Automated CNN Malaria Detection Models in Resource-Constrained Settings Using the NIH Malaria Dataset
摘要
Malaria remains a significant global health concern, particularly in regions where diagnostic infrastructure is limited. Recent advancements in artificial intelligence (AI), especially Convolutional Neural Networks (CNNs), have enabled the development of automated diagnostic systems capable of detecting malaria with high accuracy. In this study, we evaluate two custom-designed CNN architectures for the binary classification of parasitized versus uninfected red blood cells using the NIH (National Institutes of Health) Malaria dataset. The architectures, deliberately minimal in complexity, are tailored to resource-constrained environments, featuring only three convolutional layers and varying configurations in convolutional filter width and dense layer size. Though the architectures are simple by design, it is believed to be novel, especially in regards to its application to detect malaria affected human red blood cells in POCT (Point-of-Care Testing). We further investigate the impact of dynamic, on-the-fly data augmentation on model performance and generalizability.
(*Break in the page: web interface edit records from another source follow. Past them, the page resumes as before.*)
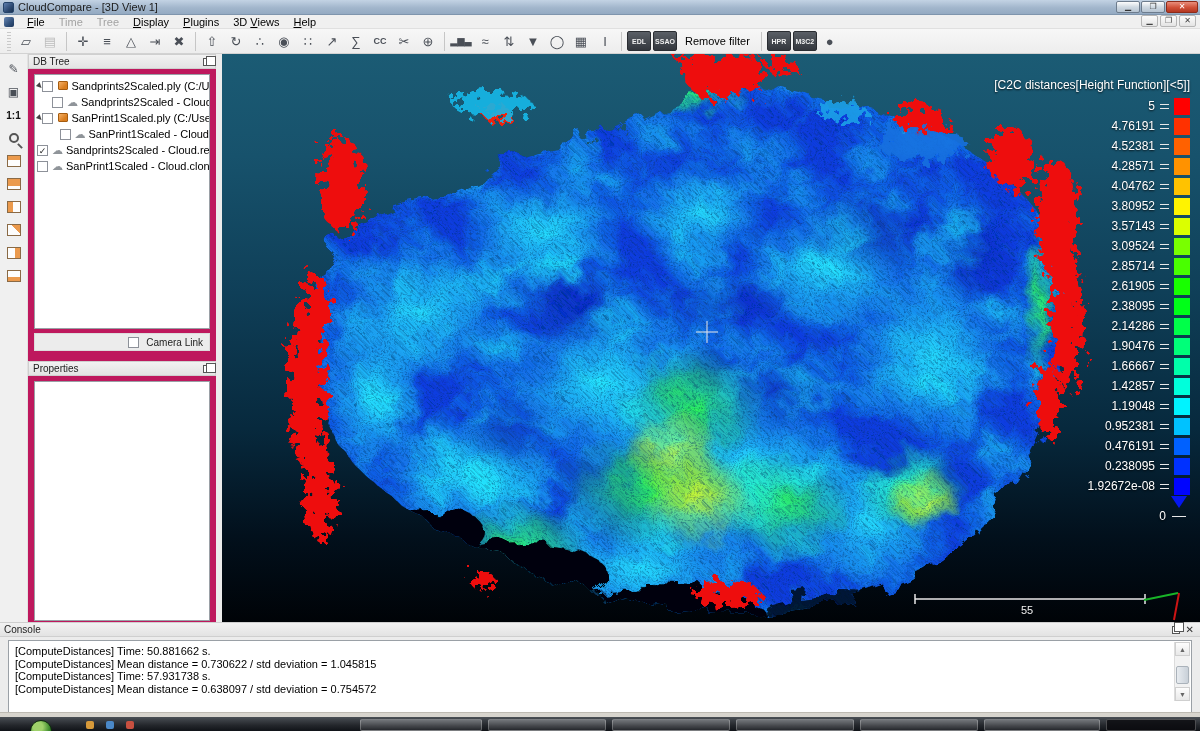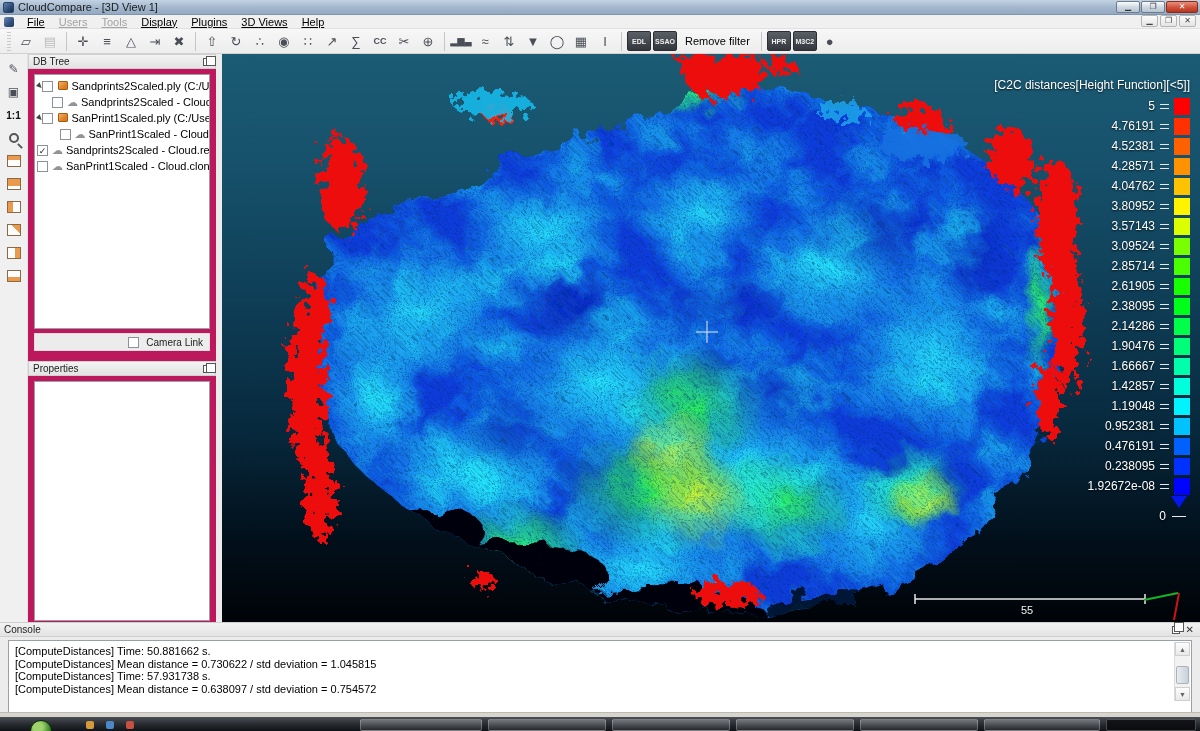--- a/index.html
+++ b/index.html
@@ -22,7 +22,7 @@
     border-bottom:1px solid #e0e0e0; display:flex; align-items:center; font-size:11px; }
   .menu-appico { width:10px; height:10px; margin:0 6px 0 4px; border-radius:2px;
     background:linear-gradient(135deg,#6a88b4,#31507a 60%,#1b3558); }
-  .menu-item { padding:0 7px; height:14px; line-height:14px; color:#000; cursor:default;text-decoration:underline; }
+  .menu-item { padding:0 7px; height:14px; line-height:14px; color:#000; cursor:default; }
   .menu-item.disabled { color:#a3a3a3; }
   .child-btns { position:absolute; right:4px; top:0; display:flex; gap:2px; }
   .cbtn { width:17px; height:12px; border:1px solid #b5b5b5; border-radius:2px; background:linear-gradient(#fcfcfc,#e4e4e4);

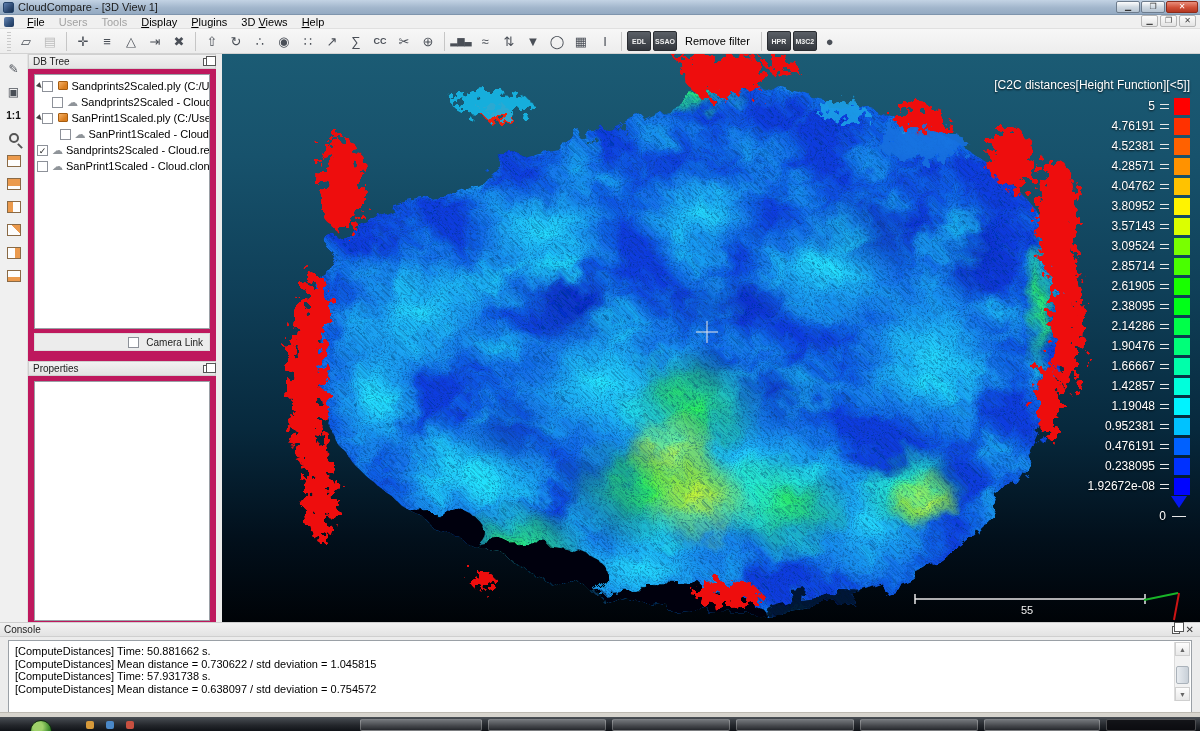--- a/index.html
+++ b/index.html
@@ -136,7 +136,7 @@
     <span class="menu-appico"></span>
     <span id="menu-items" style="display:flex">
         <span class="menu-item"><u>F</u>ile</span>
-        <span class="menu-item disabled">Users</span>
+        <span class="menu-item disabled">Time</span>
         <span class="menu-item disabled">Tools</span>
         <span class="menu-item"><u>D</u>isplay</span>
         <span class="menu-item"><u>P</u>lugins</span>

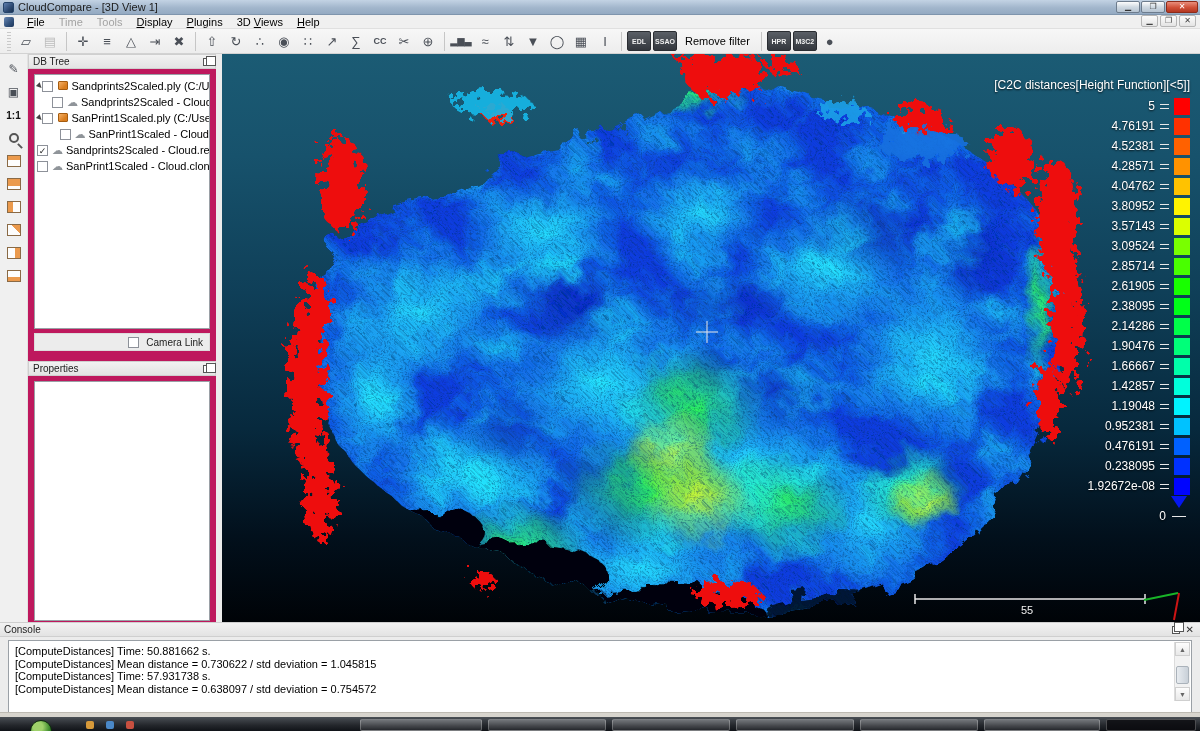--- a/index.html
+++ b/index.html
@@ -137,7 +137,7 @@
     <span id="menu-items" style="display:flex">
         <span class="menu-item"><u>F</u>ile</span>
         <span class="menu-item disabled">Time</span>
-        <span class="menu-item disabled">Tools</span>
+        <span class="menu-item disabled">Tree</span>
         <span class="menu-item"><u>D</u>isplay</span>
         <span class="menu-item"><u>P</u>lugins</span>
         <span class="menu-item">3D <u>V</u>iews</span>

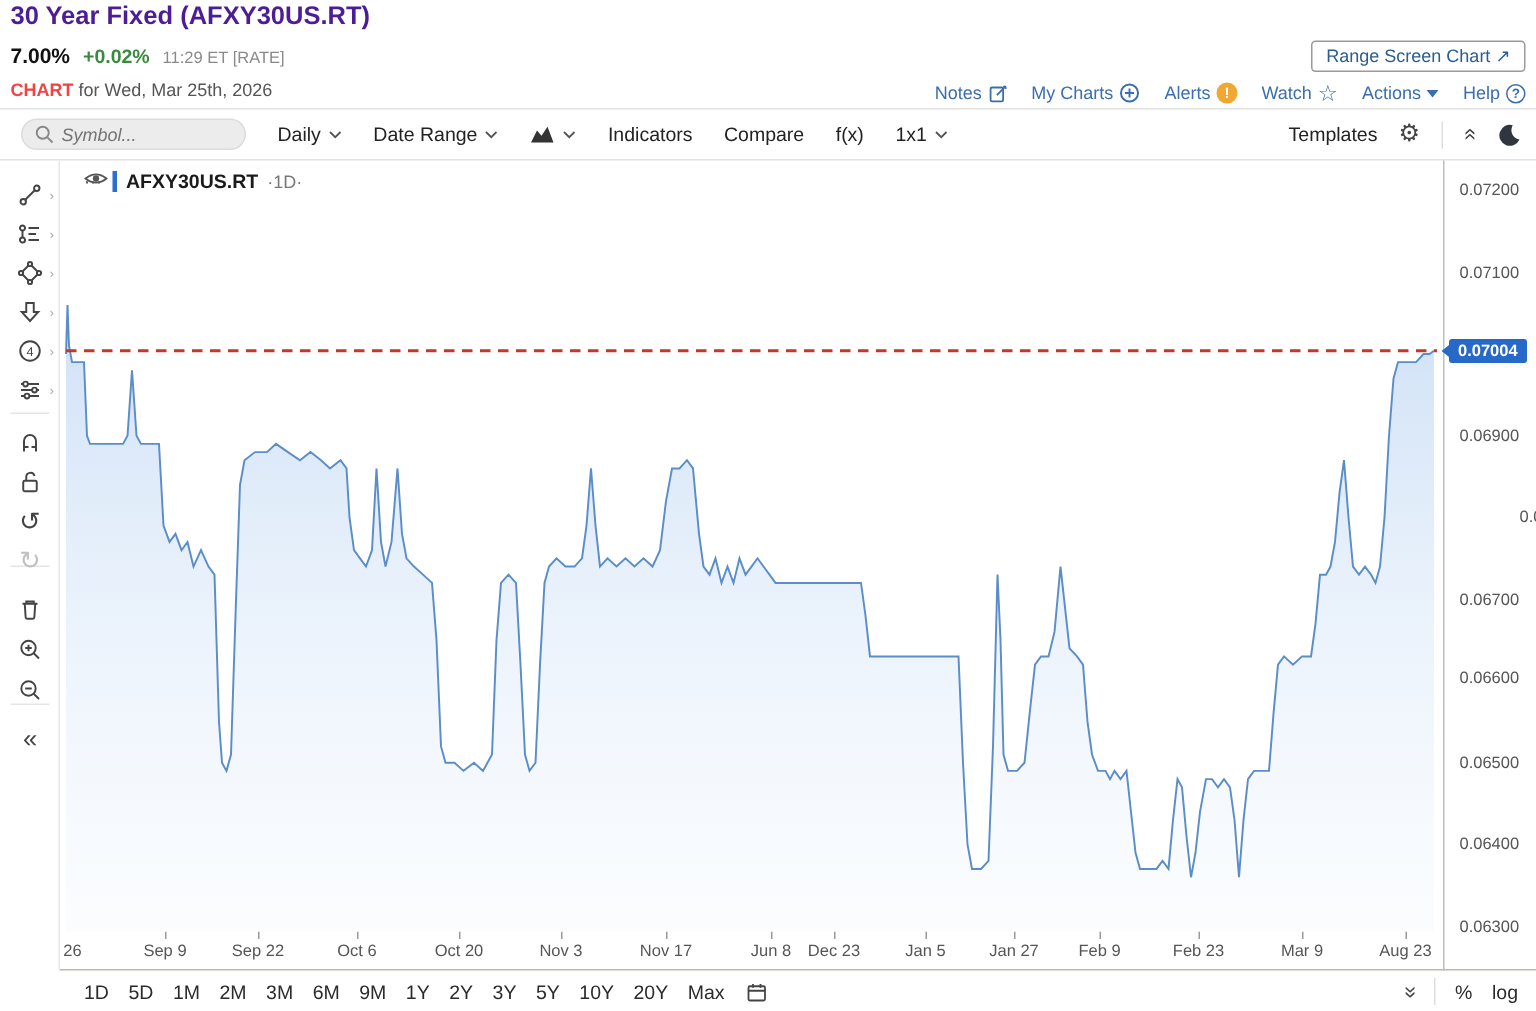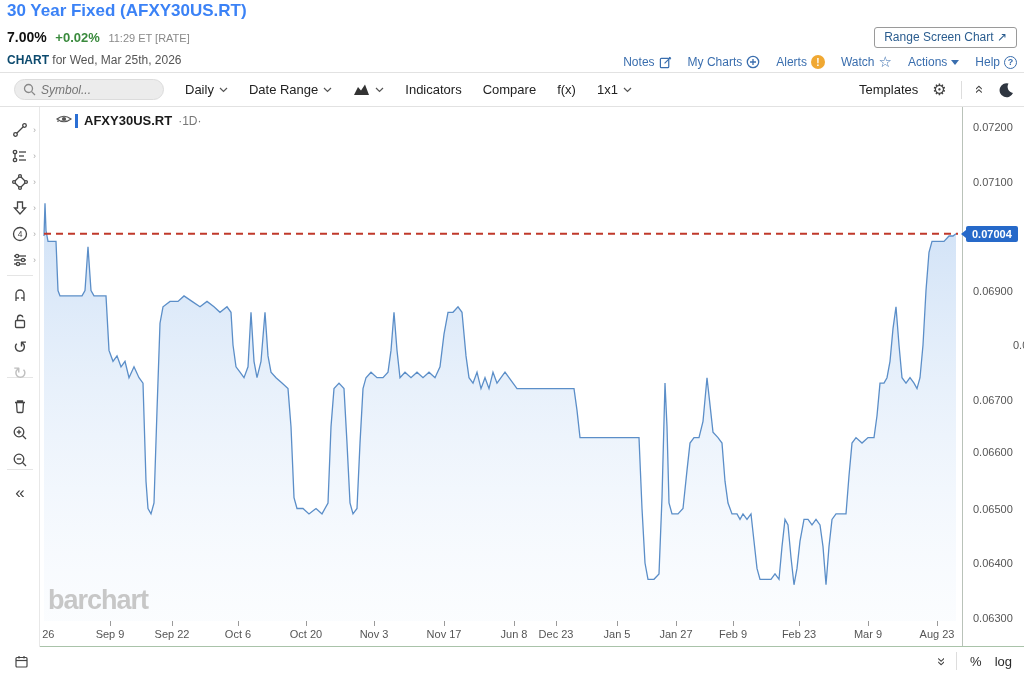--- a/index.html
+++ b/index.html
@@ -9,7 +9,7 @@
 
   
   #hdr { position:relative; width:100%; height:73px; border-bottom:1px solid #e2e2e2; }
-  #page-title { position:absolute; left:7px; top:1px; font-size:17px; font-weight:bold; color:#3b82f6; }
+  #page-title { position:absolute; left:7px; top:1px; font-size:17px; font-weight:bold; color:#4c1d95; }
   #quote-row { position:absolute; left:7px; top:29px; font-size:13px; white-space:nowrap; }
   #quote-price { font-weight:bold; font-size:14px; color:#111; }
   #quote-change { font-weight:bold; color:#3a8a3d; margin-left:5px; }

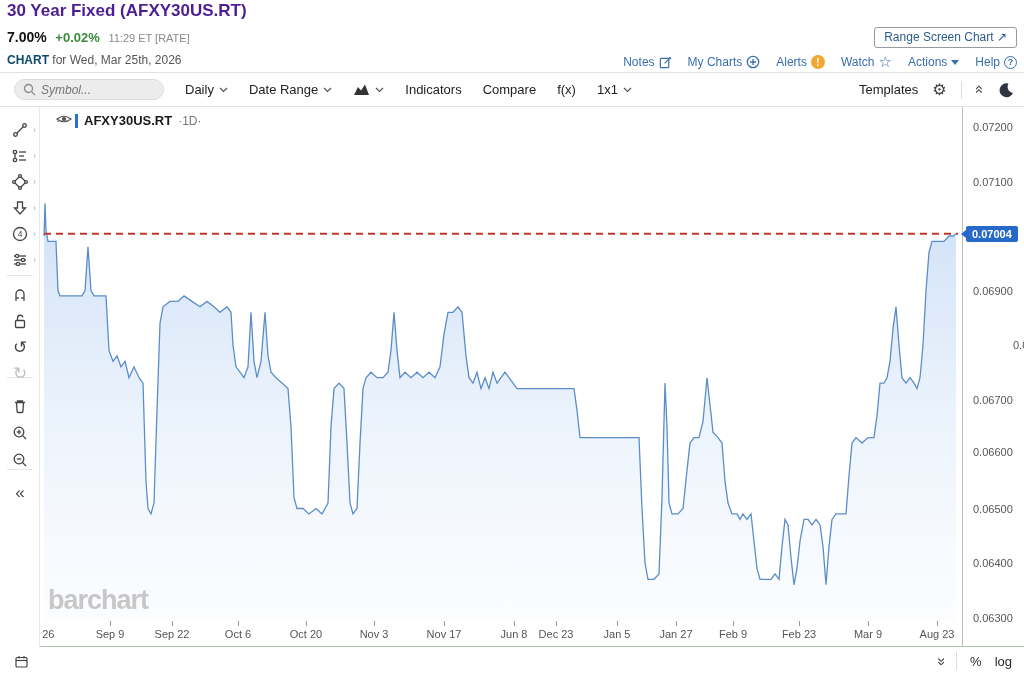--- a/index.html
+++ b/index.html
@@ -15,7 +15,7 @@
   #quote-change { font-weight:bold; color:#3a8a3d; margin-left:5px; }
   #quote-time { color:#8a8a8a; font-size:11px; margin-left:5px; }
   #chart-for-row { position:absolute; left:7px; top:53px; font-size:12px; color:#555; }
-  #chart-for-label { font-weight:bold; color:#0c4a6e; }
+  #chart-for-label { font-weight:bold; color:#ef4444; }
   #fullscreen-btn { position:absolute; right:7px; top:27px; border:1px solid #9a9a9a; border-radius:3px;
                     padding:2px 9px 3px; font-size:12px; color:#2b5d8f; background:#fff; cursor:pointer; white-space:nowrap; }
   #hdr-links { position:absolute; right:7px; top:53px; display:flex; gap:16px; font-size:12px; color:#3a6eae; align-items:center; }

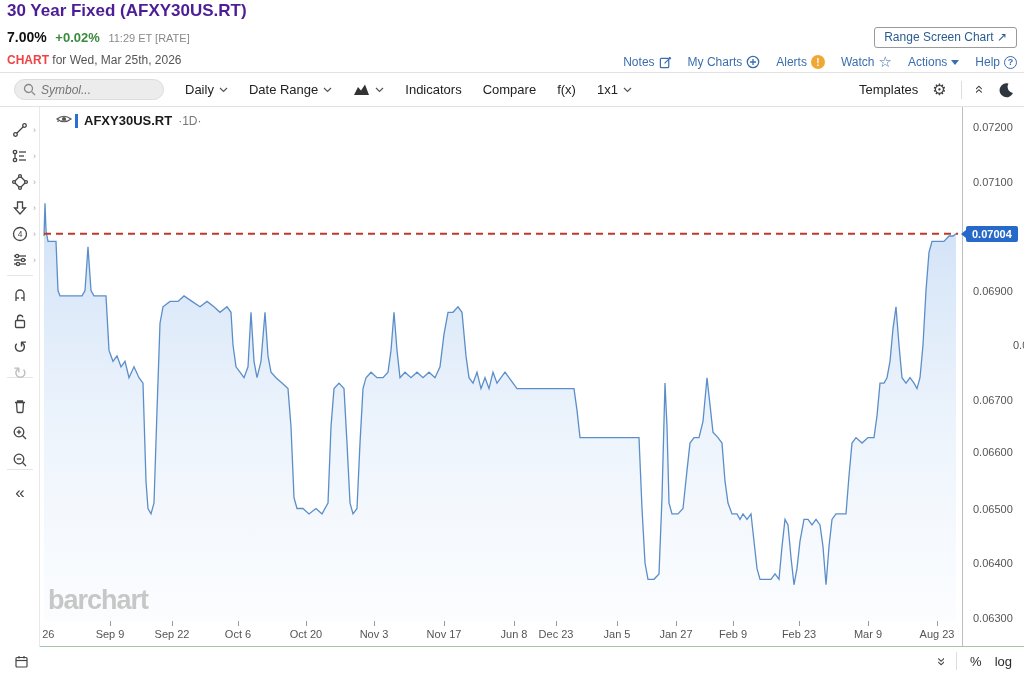--- a/index.html
+++ b/index.html
@@ -348,7 +348,6 @@
         <span class="sym">AFXY30US.RT</span>
         <span class="intv">·1D·</span>
       </div>
-      <div id="watermark">barchart</div>
       <div id="xaxis">
           <div class="xtick-lbl" style="left: -3px;">Aug 26</div>
           <div class="xtick-mark" style="left: 70px;"></div>

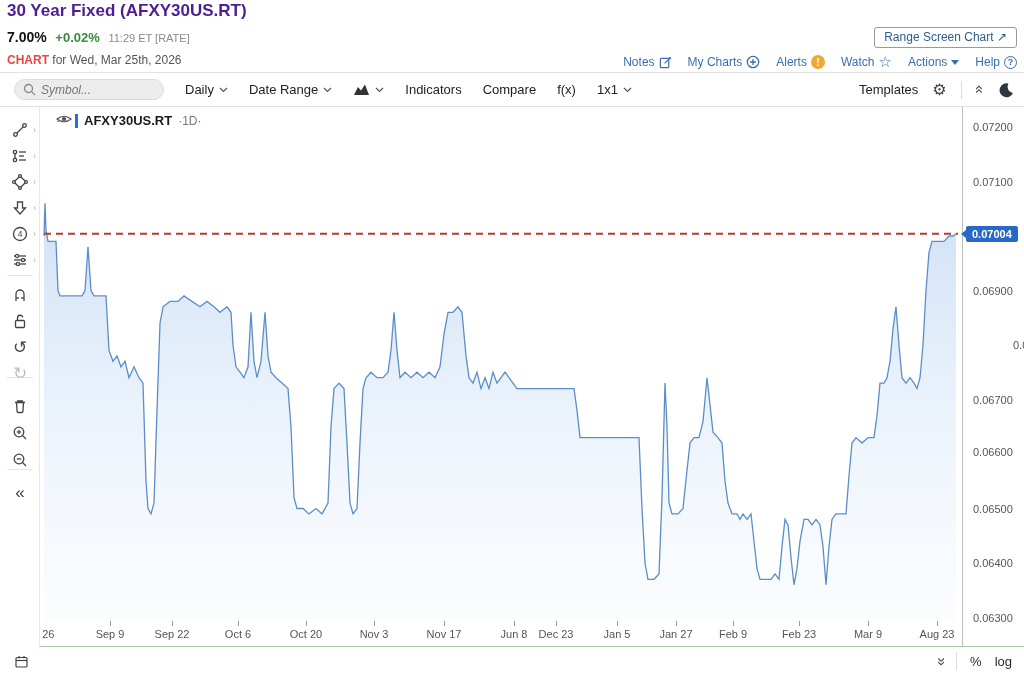--- a/index.html
+++ b/index.html
@@ -400,6 +400,22 @@
   </div>
 
   <div id="btoolbar">
+    <div id="range-btns" style="display:flex;align-items:center;">
+        <span class="range-btn">1D</span>
+        <span class="range-btn">5D</span>
+        <span class="range-btn">1M</span>
+        <span class="range-btn">2M</span>
+        <span class="range-btn">3M</span>
+        <span class="range-btn">6M</span>
+        <span class="range-btn">9M</span>
+        <span class="range-btn">1Y</span>
+        <span class="range-btn">2Y</span>
+        <span class="range-btn">3Y</span>
+        <span class="range-btn">5Y</span>
+        <span class="range-btn">10Y</span>
+        <span class="range-btn">20Y</span>
+        <span class="range-btn">Max</span>
+      </div>
     <span class="cal">
       <svg width="15" height="15" viewBox="0 0 15 15">
         <rect x="2" y="3.5" width="11" height="9.5" rx="1" fill="none" stroke="#444" stroke-width="1.2"></rect>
All models achieved comparable accuracy (~94%) with a very limited number of training epochs; the incorporation of augmentation proved beneficial in mitigating overfitting and stabilizing validation metrics. Notably, the leaner architecture, despite having significantly fewer parameters, matched the performance of its more complex counterpart and demonstrated improved recall for infected samples when trained with augmentation - an essential trait in clinical screening to minimize false negatives. Our findings underscore the practicality of deploying lightweight CNN-based systems for POCT malaria diagnosis. We also discuss the broader challenges in this domain, including dataset generalizability, the need for multi-class classification and the integration of interpretability tools.